© TOERISME MEETJESLAND

Lente in het Meetjesland

Op zoek naar een leuke uitstap om de lente te vieren? Het Meetjesland tussen Brugge en Gent, bezaaid met kanalen, waterplassen, boomgaarden en bos, straalt een zalige rust uit. De streek lijkt gewoon gemaakt voor wandelaars en fietsers!

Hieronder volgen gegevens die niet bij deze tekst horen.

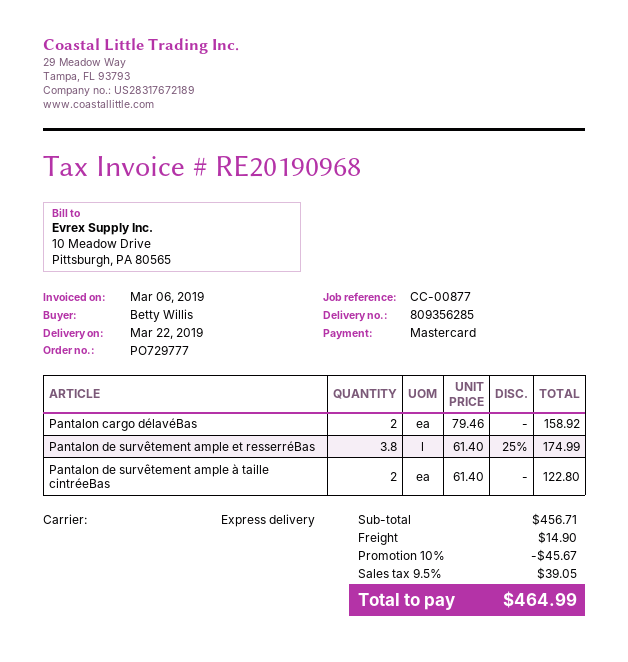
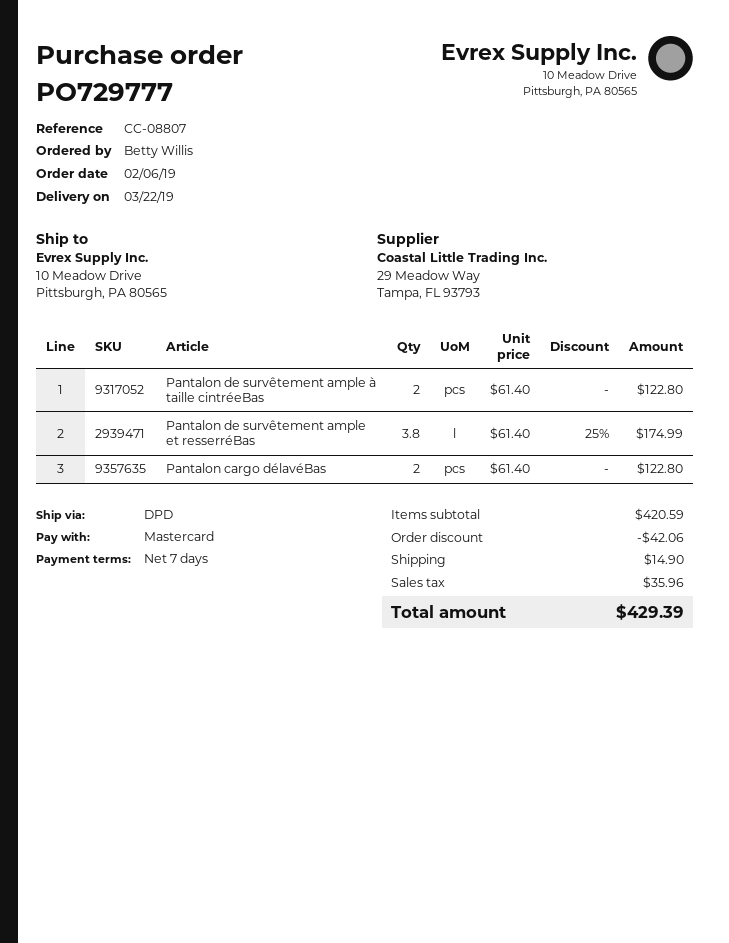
reference: CC-00877 -> CC-08807
shipping method: express -> DPD
Pantalon cargo délavéBas: 2 x 79.46 = 158.92 -> 2 x 61.40 = 122.80
subtotal: 456.71 -> 420.59
discount: 45.67 -> 42.06
tax: 39.05 -> 35.96
total: 464.99 -> 429.39

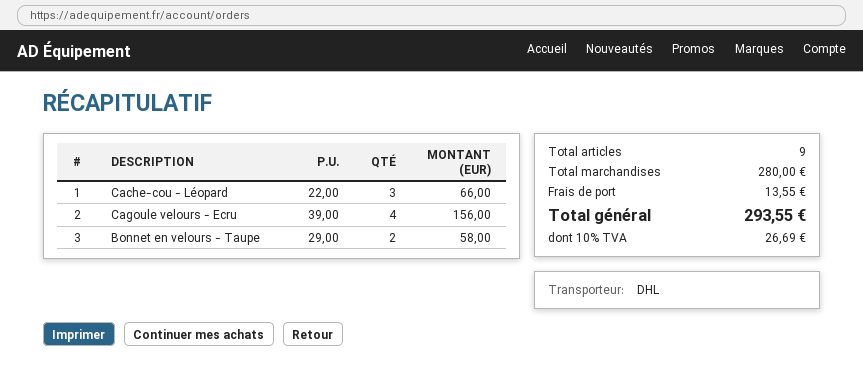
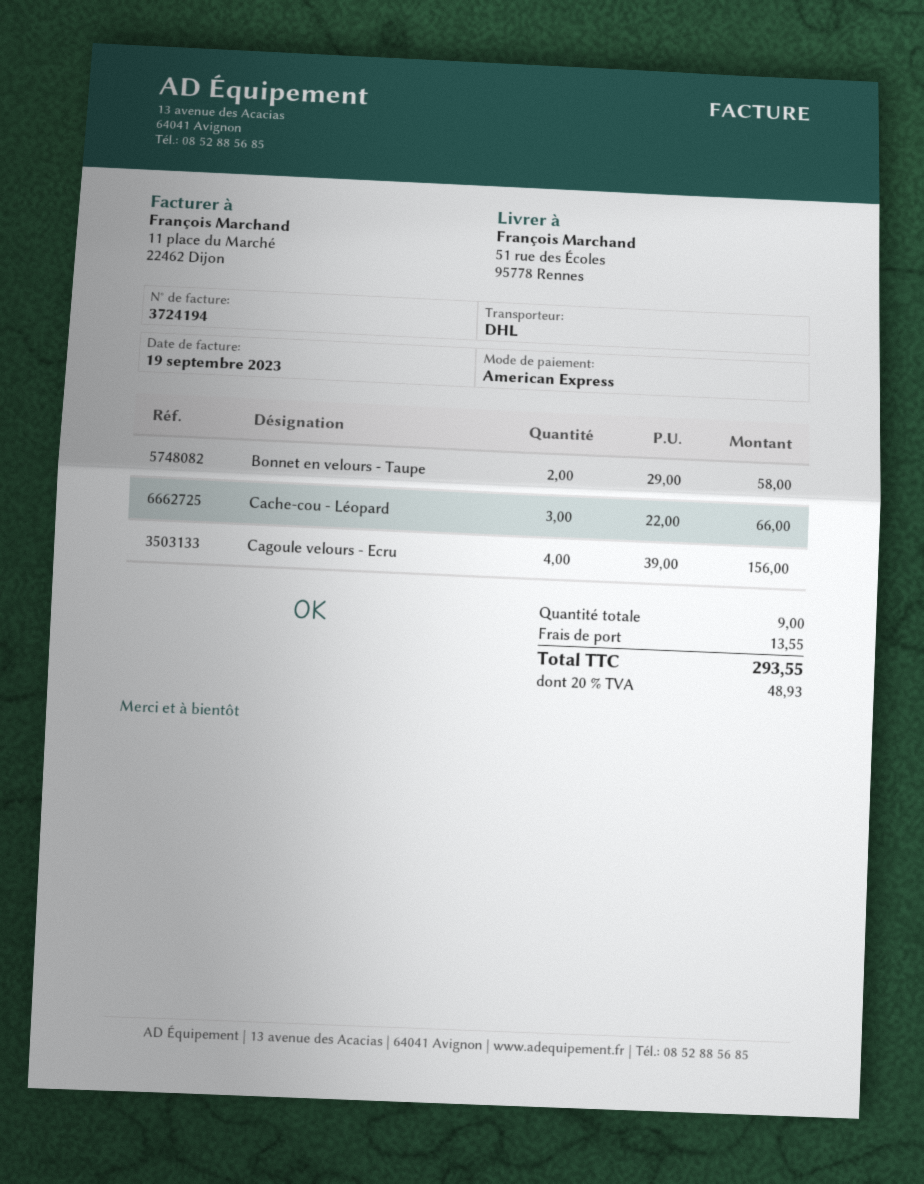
tax: 10% = 26.69 -> 20% = 48.93

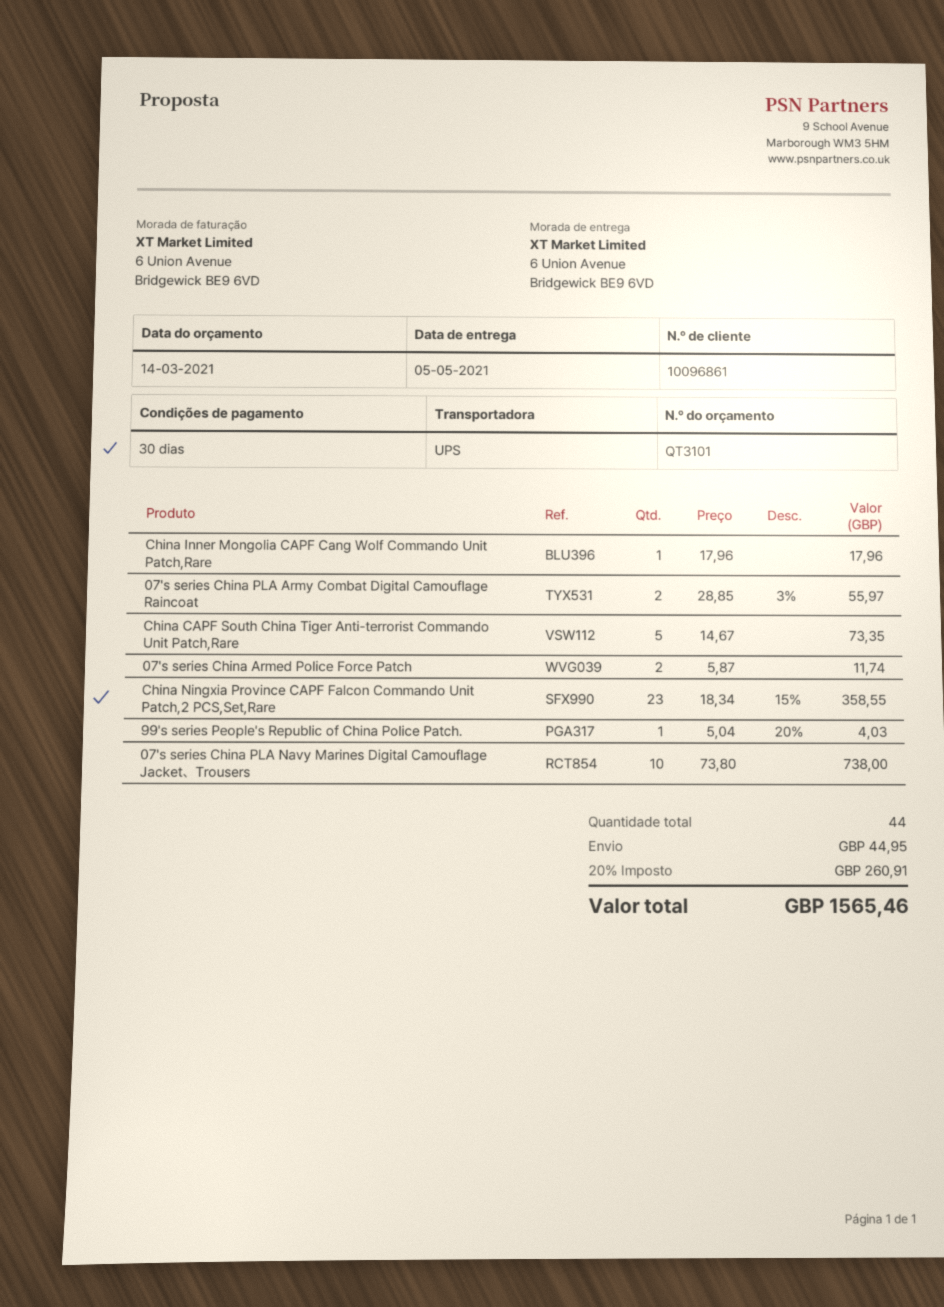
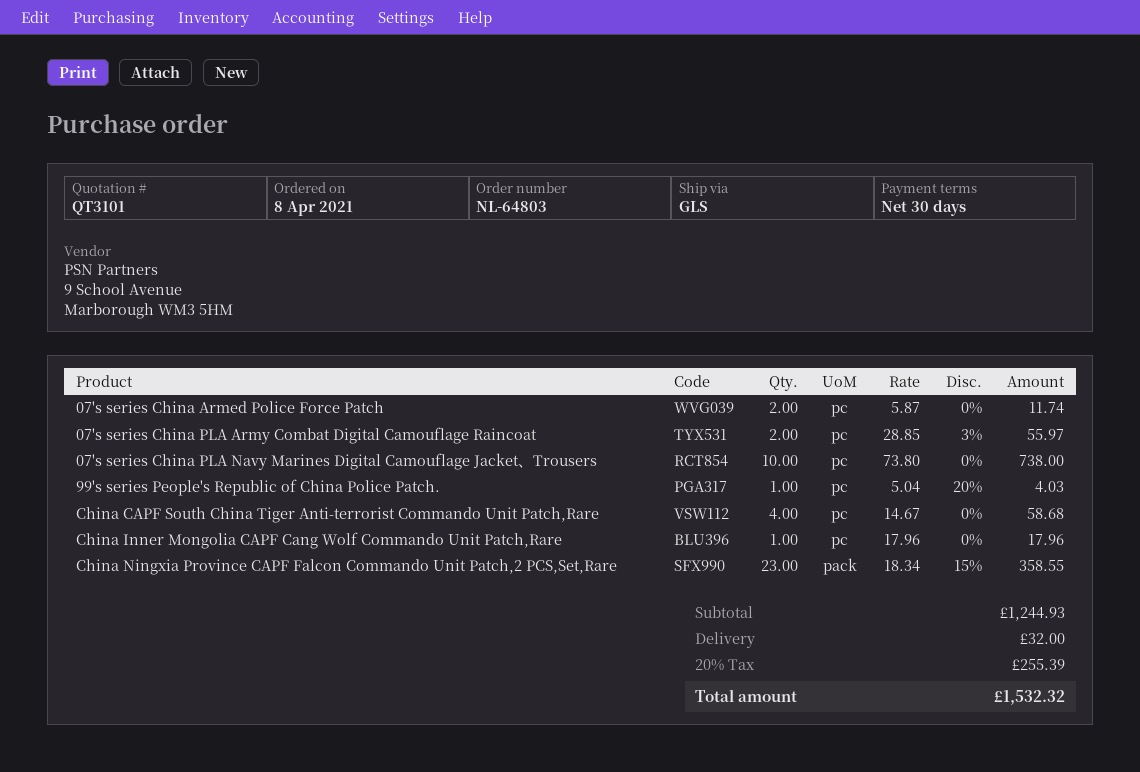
shipping method: UPS -> GLS
China CAPF South China Tiger Anti-terrorist Commando Unit Patch,Rare: 5 x 14.67 = 73.35 -> 4 x 14.67 = 58.68
shipping: 44.95 -> 32.00
tax: 20% = 260.91 -> 20% = 255.39
total: 1565.46 -> 1532.32

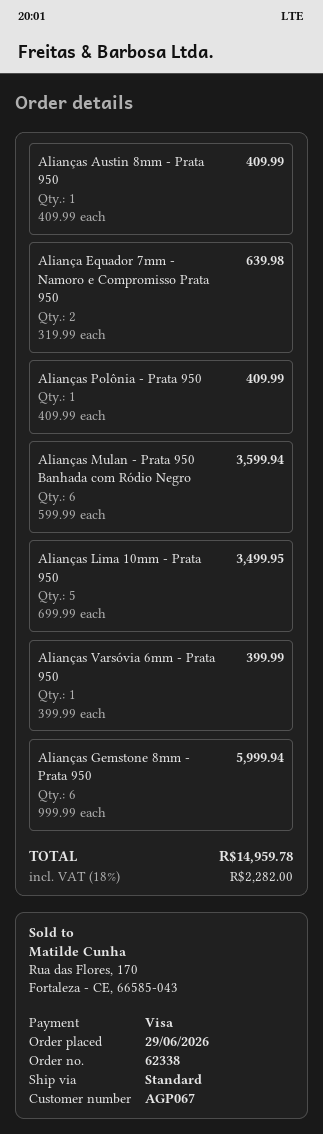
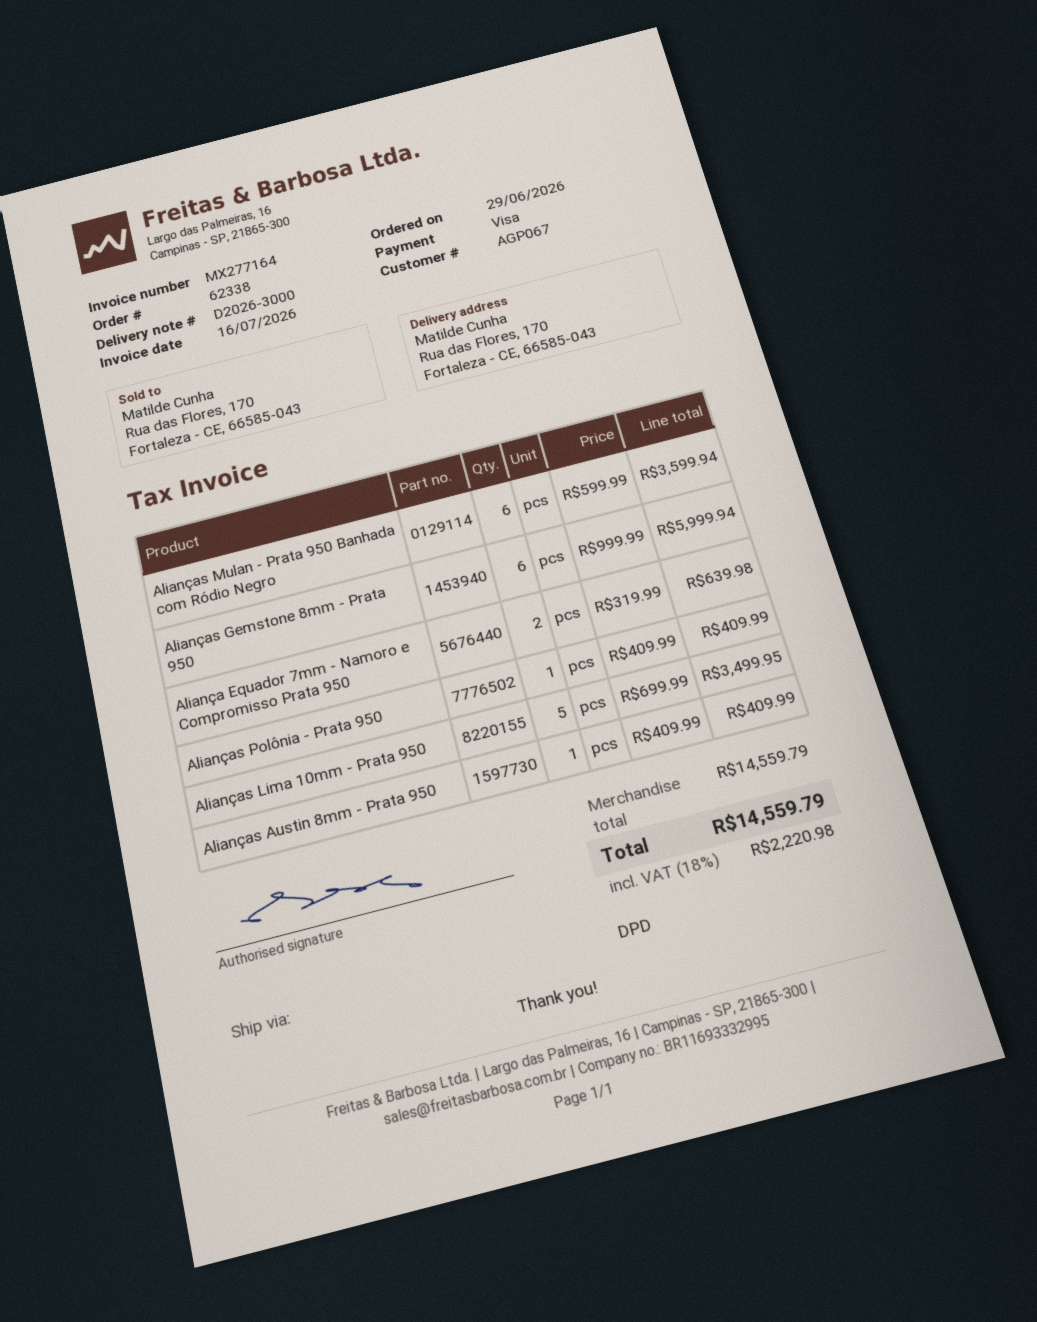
shipping method: standard -> DPD
Alianças Varsóvia 6mm - Prata 950: 1 x 399.99 = 399.99 -> none
tax: 18% = 2282.00 -> 18% = 2220.98
total: 14959.78 -> 14559.79

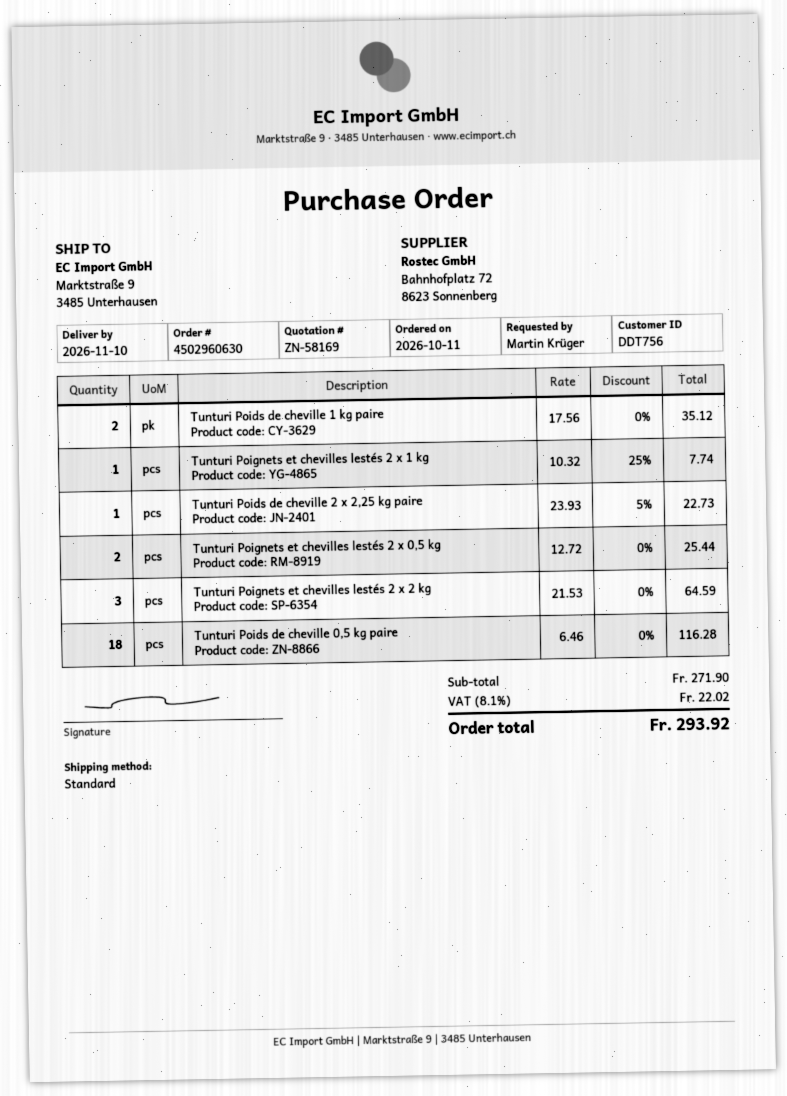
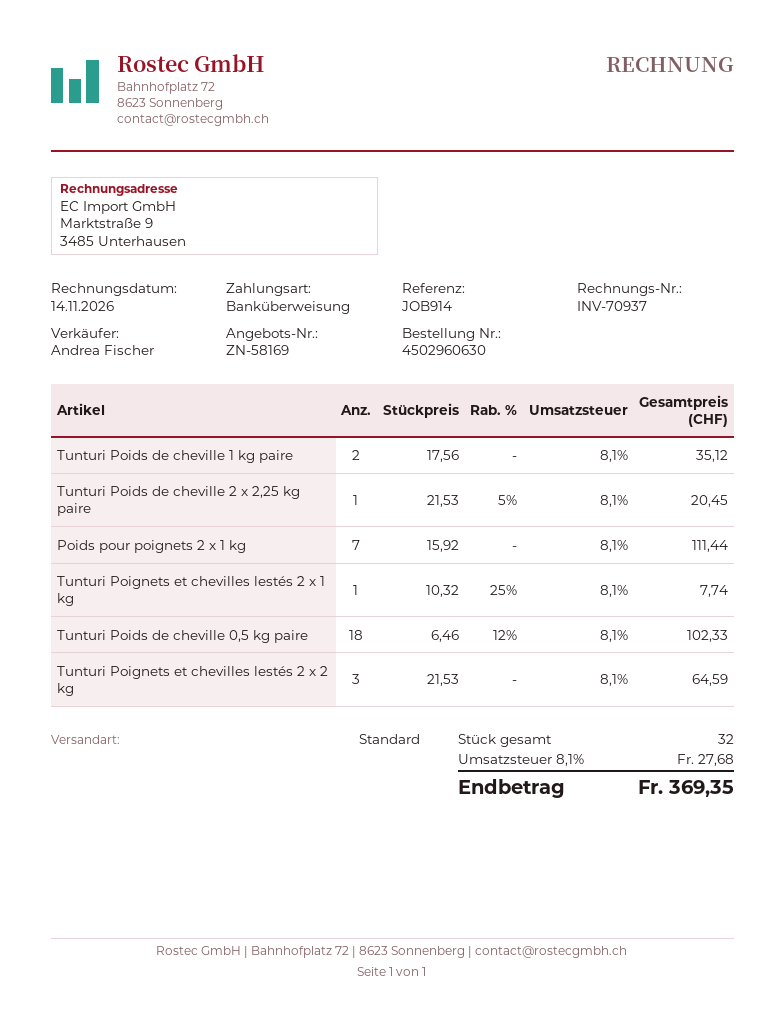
Tunturi Poids de cheville 2 x 2,25 kg paire: 1 x 23.93 - 5% = 22.73 -> 1 x 21.53 - 5% = 20.45
Tunturi Poignets et chevilles lestés 2 x 0,5 kg: 2 x 12.72 = 25.44 -> none
Tunturi Poids de cheville 0,5 kg paire: 18 x 6.46 = 116.28 -> 18 x 6.46 - 12% = 102.33
Poids pour poignets 2 x 1 kg: none -> 7 x 15.92 = 111.44
tax: 8.1% = 22.02 -> 8.1% = 27.68
total: 293.92 -> 369.35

Een oase van stilte, die nu en dan wordt doorbroken door het geluid van vogels, de wind die door het struikgewas ruist en het kabbelende water. Geen ronkende motoren die de rust verstoren, geen wandelaar te zien van hier tot aan de horizon, die nochtans ver reikt in dit biljartvlakke land. Voor ons, op enkele tientallen meters van de Nederlandse grens, de Hollandersgatkreek, een zilte waterplas waar de wind het oppervlak doet rimpelen tussen dikke rietkragen. De kreek herinnert aan een tijd – niet eens zo lang geleden – dat de grillige Westerschelde soms delen van Vlaanderen blank zette. Volgens de woorden van mijn gids zijn we hier “aan het einde van de wereld” of in elk geval diep doorgedrongen in de Vlaamse boerenbuiten: het Meetjesland.

Lente in het Meetjesland
© TOERISME MEETJESLAND

Deze uitgestrekte, vochtige vlakte tussen Brugge en Gent, waar Jacques Brel ooit zijn Marieke bezong, heeft iets poëtisch. Grillige waterplassen en kanalen lijken overal, bedwongen tussen hoge dijken, polders, akkers, weiden en boomgaarden. In de lente tooien de boomgaarden zich met bloesems, terwijl vogels uit het nabije Zwin zich geregeld landinwaarts wagen, tot aan de kreken van Sint-Laureins en Assenede. Ze zijn niet de enige die deze vrij zoute poelen – restanten van oude overstromingen – op prijs stellen. Vroeger vond je hier massa’s palingen die waren teruggekeerd van hun migratie door de diepten van de oceaan. Vandaag zijn deze vreemde vissen zeldzamer geworden, al blijven ze nog steeds hét sterproduct van de restaurants in de streek.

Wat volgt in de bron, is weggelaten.